The Toronto papers were crammed with advertisements from Winnipeg real estate men who had come east offering lots. “The woods are full of them,” the
World
reported. “You can’t turn a corner without seeing a Manitoba man with a tin case full of maps, St. James, St. John’s, St. Boniface and the everlasting Kildonan, anything from the heart of Winnipeg to its outer skin. There were five land brokers at the Queen’s and three at the Rossin yesterday.” The
Globe
, noting that auction rooms dealing exclusively in Manitoba lots were springing up in towns and cities all over Ontario, warned its readers of “the necessity of receiving with very heavy discount the rose-coloured descriptions and prognostications of interested agents.”

The eastern press covered the Manitoba boom as if it were a war, sending correspondents into the front lines. Some stayed to speculate themselves. “I have yet to hear of any one who has not made money,” the reporter for the St. Catharines
Journal
enthused to readers at the end of January. “The ‘race for wealth is a neck and neck one.’ Every one dips in. Some of the more godly wrestle with the Lord with the left hand and gamble in land with the other. I suppose they don’t let the left know what the right hand doeth.”

“Unsophisticated people from Ontario, when they land in Winnipeg go through several stages,” another correspondent reported. “First they deem you all, well, crazy. You all have lots and big figures on the brain. Presently they come a little to themselves.… They gradually begin to think there is something in it. You are not all quite demented.… [Then] they go the whole hog, and talk ‘lots’ at breakfast, dinner and supper, and all intervening times during weekdays, and on Sunday, doubtless meditate on what their ‘lot’ will be in the next world. The boom strikes them sooner or later.”

Stories of fortunes made and lost excited the nation. There was, for instance, the tale of one elderly man who owned a parcel of fifty-four acres of land on the outskirts of the city. In 1880 he had tried, unsuccessfully, to sell it for seven hundred dollars.

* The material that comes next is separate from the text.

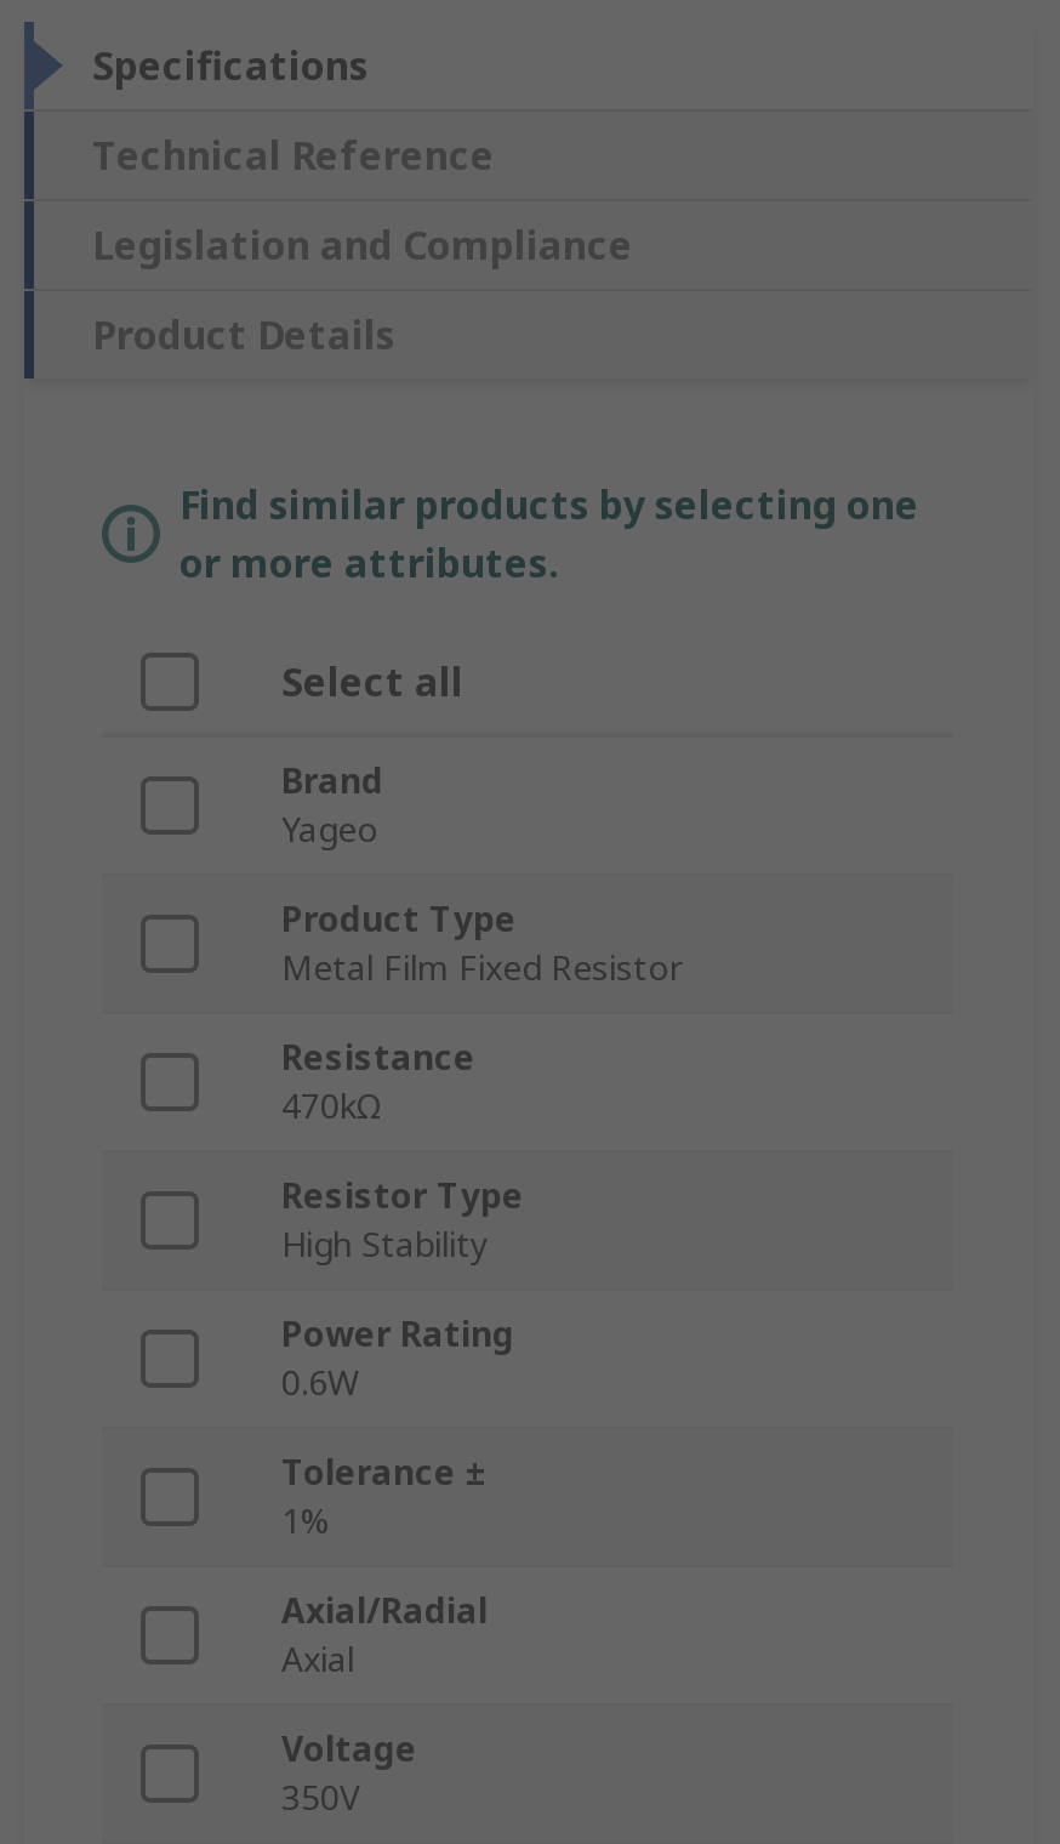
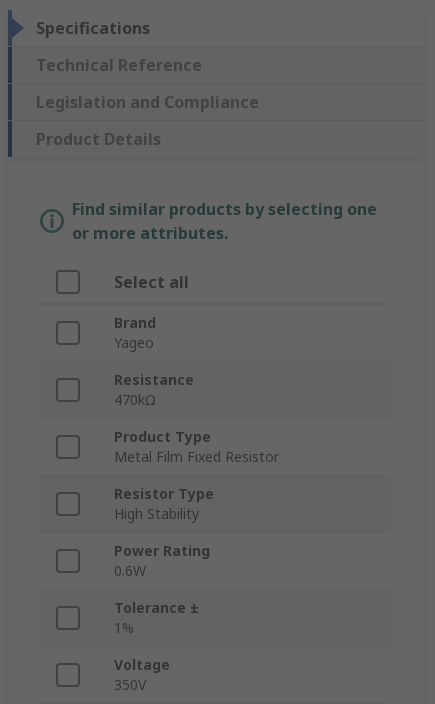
moved [281,897,682,991] -> [114,428,279,466]: Product Type | Metal Film Fixed Resistor
[281,1588,488,1683] Axial/Radial | Axial -> none

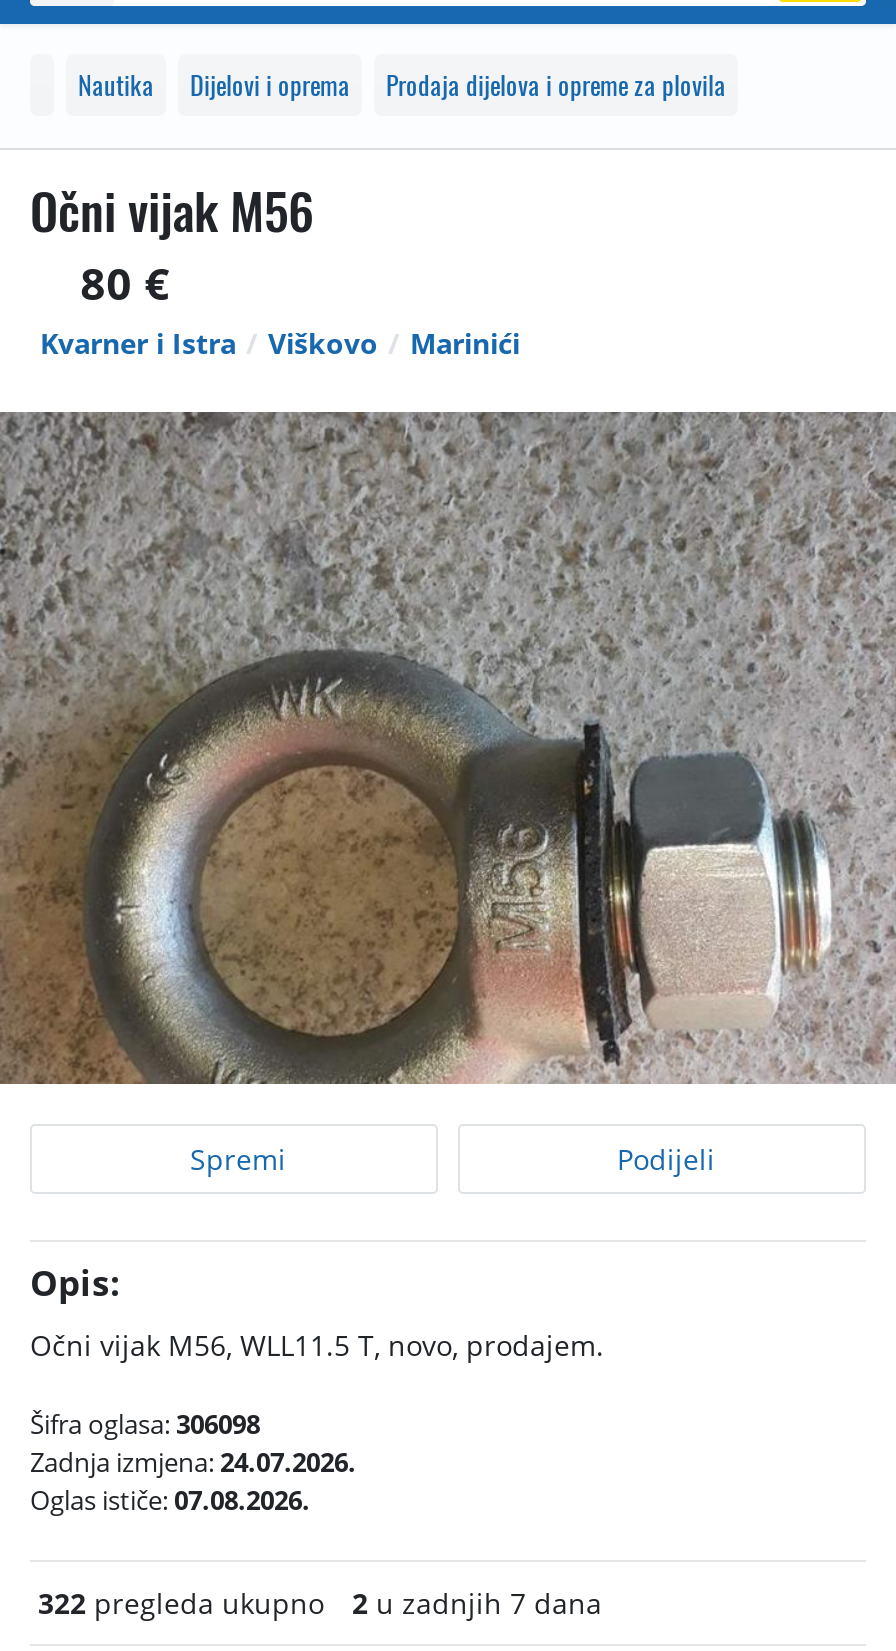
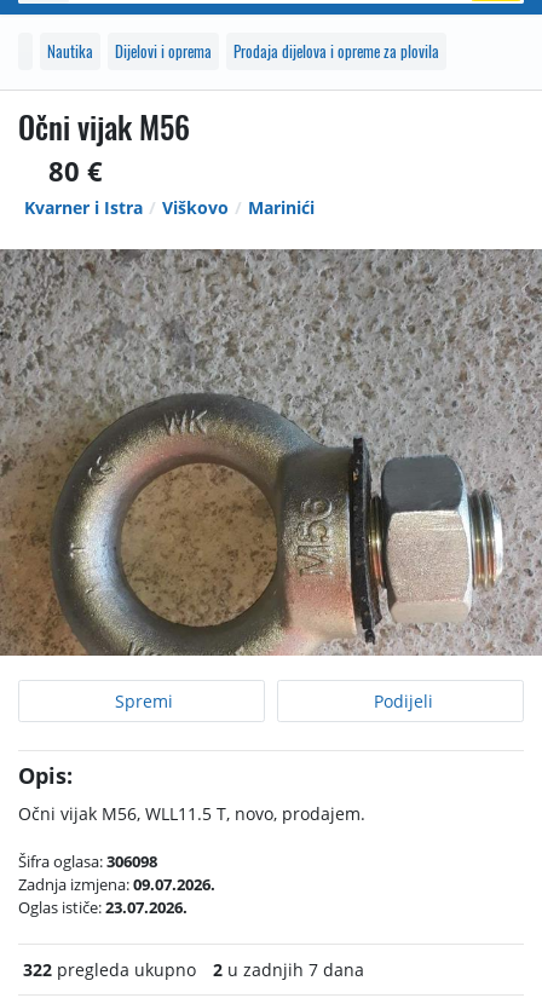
[30,1444,356,1480] Zadnja izmjena: 24.07.2026. -> [18,873,215,895] Zadnja izmjena: 09.07.2026.
[30,1482,310,1518] Oglas ističe: 07.08.2026. -> [18,896,188,918] Oglas ističe: 23.07.2026.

He moved to Toronto and tried to sell it there, again without success. In 1881 he returned to Winnipeg, intending to pack up and leave the country. Soon after his arrival two strangers knocked on his door and asked if he wanted to sell his land. The old man was afraid to ask for seven hundred dollars for fear of driving them away. Seeing him hesitate the visitors jumped in with an offer of forty thousand dollars. The old man, concluding that he was in the presence of lunatics, shooed them off his property and then went to his lawyer with tears in his eyes and told him that a couple of scamps had been poking fun at him. It was some time before he could be convinced that the offer was genuine. By the time he had been persuaded to sell, the price had risen by another five thousand dollars.